## [Before-and-after change records]
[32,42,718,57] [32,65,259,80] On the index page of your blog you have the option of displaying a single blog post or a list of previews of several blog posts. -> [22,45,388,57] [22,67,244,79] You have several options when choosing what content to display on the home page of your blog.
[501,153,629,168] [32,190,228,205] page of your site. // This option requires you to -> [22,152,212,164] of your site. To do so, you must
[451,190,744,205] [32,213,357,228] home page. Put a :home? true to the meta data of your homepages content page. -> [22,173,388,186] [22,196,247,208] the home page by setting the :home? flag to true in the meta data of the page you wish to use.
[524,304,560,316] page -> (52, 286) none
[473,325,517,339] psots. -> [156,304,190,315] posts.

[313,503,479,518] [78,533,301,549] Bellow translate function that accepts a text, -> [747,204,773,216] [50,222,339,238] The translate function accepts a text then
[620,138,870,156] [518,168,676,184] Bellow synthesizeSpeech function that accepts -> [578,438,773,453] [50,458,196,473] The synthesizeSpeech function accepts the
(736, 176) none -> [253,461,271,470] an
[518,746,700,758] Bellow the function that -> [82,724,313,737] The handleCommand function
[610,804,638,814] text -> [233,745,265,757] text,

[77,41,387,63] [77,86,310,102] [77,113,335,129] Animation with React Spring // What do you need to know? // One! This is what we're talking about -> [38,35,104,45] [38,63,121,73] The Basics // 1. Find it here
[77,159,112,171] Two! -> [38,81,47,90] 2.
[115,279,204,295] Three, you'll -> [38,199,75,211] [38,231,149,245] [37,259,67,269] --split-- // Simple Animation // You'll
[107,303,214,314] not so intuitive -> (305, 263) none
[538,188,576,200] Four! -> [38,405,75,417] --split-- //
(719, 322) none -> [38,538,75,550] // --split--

## [Work instructions]
Your answer must be the lines from the one containing "[107,303,214,314] not so" to the last line of the entries, repeated exactly and with nothing else.

## [Exercise response]
[107,303,214,314] not so intuitive -> (305, 263) none
[538,188,576,200] Four! -> [38,405,75,417] --split-- //
(719, 322) none -> [38,538,75,550] // --split--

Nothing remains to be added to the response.